When I was young, I would hear people say one of the worst pains a human could experience was childbirth. I think of the hours of labor before my son was born and conclude that the pain of grief is worse. When I was experiencing contractions, I could point to a part of my body and say, “Here. Take the pain away from here.” The anesthesiologist showed up on the 20th hour (I was trying to go without an epidural but didn’t make it). The medicine went in, and the pain was gone, for the most part. There is no place to point at with grief. It is an ache that drenches you completely, makes your limbs and your head heavy, too heavy to carry. And the sting of grief does not end; it sleeps, gets quiet enough to forget about it from time to time, until it resurfaces with a song, an intersection, a park, a dream, or a corner of your house you forgot to look at with eyes from the past.
The Year of Magical Thinking by Joan Didion
“In time of trouble, I had been trained since childhood, read, learn, work it up, go to the literature. Information was control,” Joan Didion writes in The Year of Magical Thinking, a recollection of the year after losing her husband. This book is considered one of the best books on grief, because although it is a personal account of Didion’s process to accept the loss of her husband, it details the familiar illusion of expecting the lost loved one to come in through the door at any point. When someone we love dies, we live in an alternate reality where time is not linear, and anything seems possible. Didion captures this feeling with originality and with agile observations.
A Guide to the Good Life: The Ancient Art of Stoic Joy by William B. Irvine
In times of loss, I often turn to the stoics, specifically, to William B. Irvine’s A Guide to the Good Life: The Ancient Art of Stoic Joy, where Irvine refutes misunderstandings about stoicism and shares valuable teachings from ancient philosophers. This book is not only about ways to deal with grief. In fact, dealing with the end of life is only one chapter, but the overall philosophy behind these pages is the importance of practicing appreciation for what we have and to work through the loss when those we love leave. “It may seem paradoxical,” Irvine writes, “but having a coherent philosophy of life, whether it be Stoicism or some other philosophy, can make us more accepting of death.”
Obit by Victoria Chang
It helps to know that other people have overcome what feels impossible. There are many children’s books about this subject, but one of the best books on grief for adults is Obit by Victoria Chang. Obit is good company when one needs to look at pain straight in the face. After her mother died, Chang wrote obituaries for what she had lost. The necrologies are for objects, a blue dress, her mother’s teeth; for previous versions of Victoria Chang herself; for the frontal lobe of her father’s brain, and Chang’s mother. This book is a beautiful poetry collection about everything that departs when a loved one is gone. The poems name the void left behind, and it is a void full of questions, wonder, and appreciation for what might have been, for what will not be, and what was.
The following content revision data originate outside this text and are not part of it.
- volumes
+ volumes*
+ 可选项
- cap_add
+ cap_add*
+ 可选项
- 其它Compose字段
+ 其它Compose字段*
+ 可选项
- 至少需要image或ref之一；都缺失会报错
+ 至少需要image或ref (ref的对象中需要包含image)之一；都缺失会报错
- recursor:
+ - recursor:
Men We Reaped By Jesmyn Ward
After Jesmyn Ward lost five men she knew well, including her brother, she questioned the circumstances around such losses. Men We Reaped is a powerful memoir that shows how the racism and economic struggle Ward’s brother and friends experienced contributed to the loss of their lives.
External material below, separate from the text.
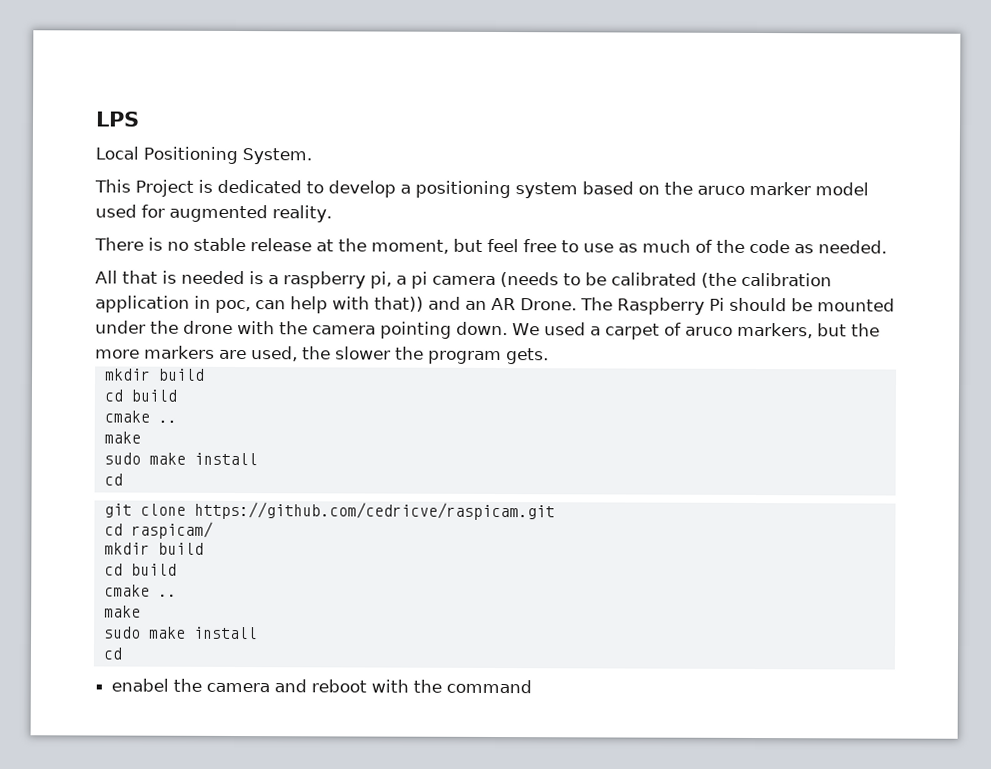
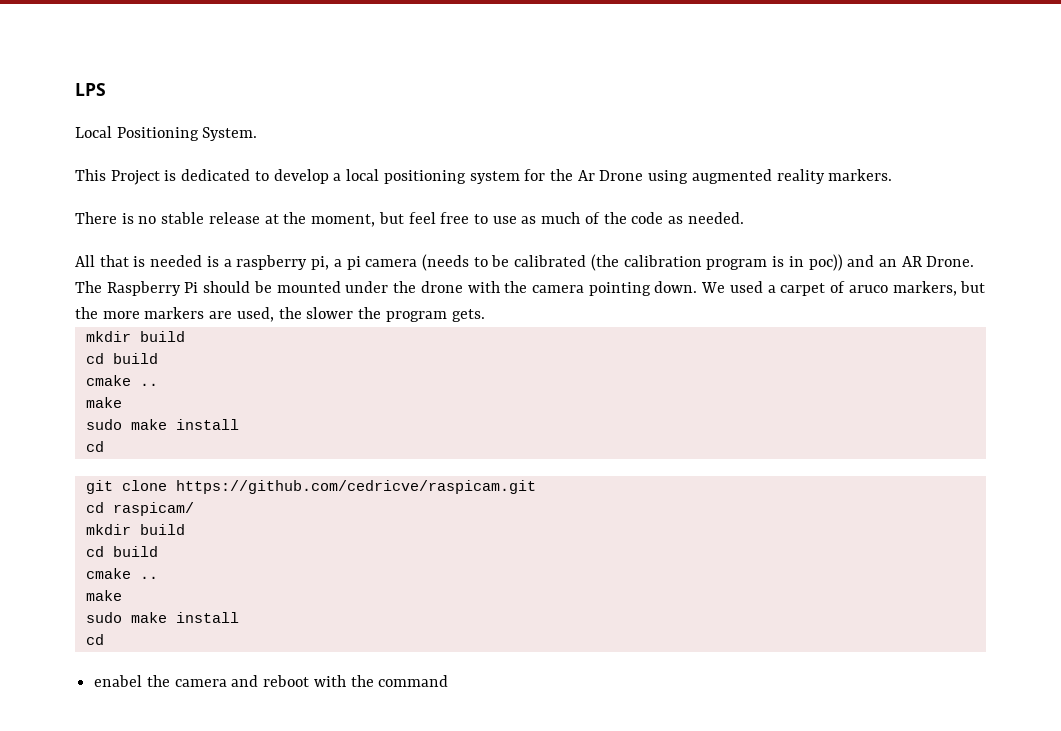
- This Project is dedicated to develop a positioning system based on the aruco marker model used for augmented reality.
+ This Project is dedicated to develop a local positioning system for the Ar Drone using augmented reality markers.
- All that is needed is a raspberry pi, a pi camera (needs to be calibrated (the calibration application in poc, can help with that)) and an AR Drone.
+ All that is needed is a raspberry pi, a pi camera (needs to be calibrated (the calibration program is in poc)) and an AR Drone.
More recently, in September 2020, Vanity Fair published an article by Jesmin Ward titled On Witness and Respair: A Personal Tragedy Followed by Pandemic. It is a keen account of Ward losing her husband in which she also talks about how the BLM Movement brought life to her in the desperate times of grief, “…as protesters chanted and stomped, as they grimaced and shouted and groaned, tears burned my eyes. They glazed my face.”
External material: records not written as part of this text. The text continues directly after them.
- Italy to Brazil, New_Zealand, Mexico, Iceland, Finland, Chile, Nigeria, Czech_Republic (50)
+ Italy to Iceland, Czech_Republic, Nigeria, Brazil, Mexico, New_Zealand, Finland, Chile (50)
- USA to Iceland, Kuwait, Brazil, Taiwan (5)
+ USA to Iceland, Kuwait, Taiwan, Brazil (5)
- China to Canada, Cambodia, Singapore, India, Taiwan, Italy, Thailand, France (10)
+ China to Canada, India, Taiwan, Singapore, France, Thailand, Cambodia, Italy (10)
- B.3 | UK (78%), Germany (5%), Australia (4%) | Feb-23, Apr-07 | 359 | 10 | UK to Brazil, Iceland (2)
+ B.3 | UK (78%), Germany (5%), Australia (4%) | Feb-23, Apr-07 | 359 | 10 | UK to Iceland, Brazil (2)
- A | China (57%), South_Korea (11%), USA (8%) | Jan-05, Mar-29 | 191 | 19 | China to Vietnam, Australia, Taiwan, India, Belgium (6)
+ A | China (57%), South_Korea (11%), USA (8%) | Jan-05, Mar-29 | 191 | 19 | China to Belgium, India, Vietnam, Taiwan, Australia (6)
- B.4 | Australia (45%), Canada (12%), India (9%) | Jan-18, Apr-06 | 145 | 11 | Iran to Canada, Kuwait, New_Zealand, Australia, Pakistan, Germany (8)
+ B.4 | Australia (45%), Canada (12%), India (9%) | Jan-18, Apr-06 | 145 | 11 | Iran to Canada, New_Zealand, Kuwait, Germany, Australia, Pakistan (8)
Keep Moving: Notes on Loss, Creativity, and Change By Maggie Smith
2020 saw the publication of many of the best books on grief. One of such books is Keep Moving: Notes on Loss, Creativity, and Change by Maggie Smith. After her divorce, Smith wrote daily notes to remind herself to keep moving. These reminders encouraged her to appreciate the life around her and the possibility of new beginnings. Keep Moving is home to the notes Smith wrote during that difficult period, along with short essays. This is the kind of book one can open on any page, any day, to find words of encouragement and solidarity.
With time, the waves of sadness caused by loss are less frequent. Or at least, as a friend told me recently, we eventually accept that grief may not leave us altogether, a sign of all the love it represents, but it can cohabitate with the joy of memories.
Eventually, the corners of the house we sometimes see with eyes from the past remind us of happy times and precious moments. Eventually, as Maggie Smith says, we keep moving.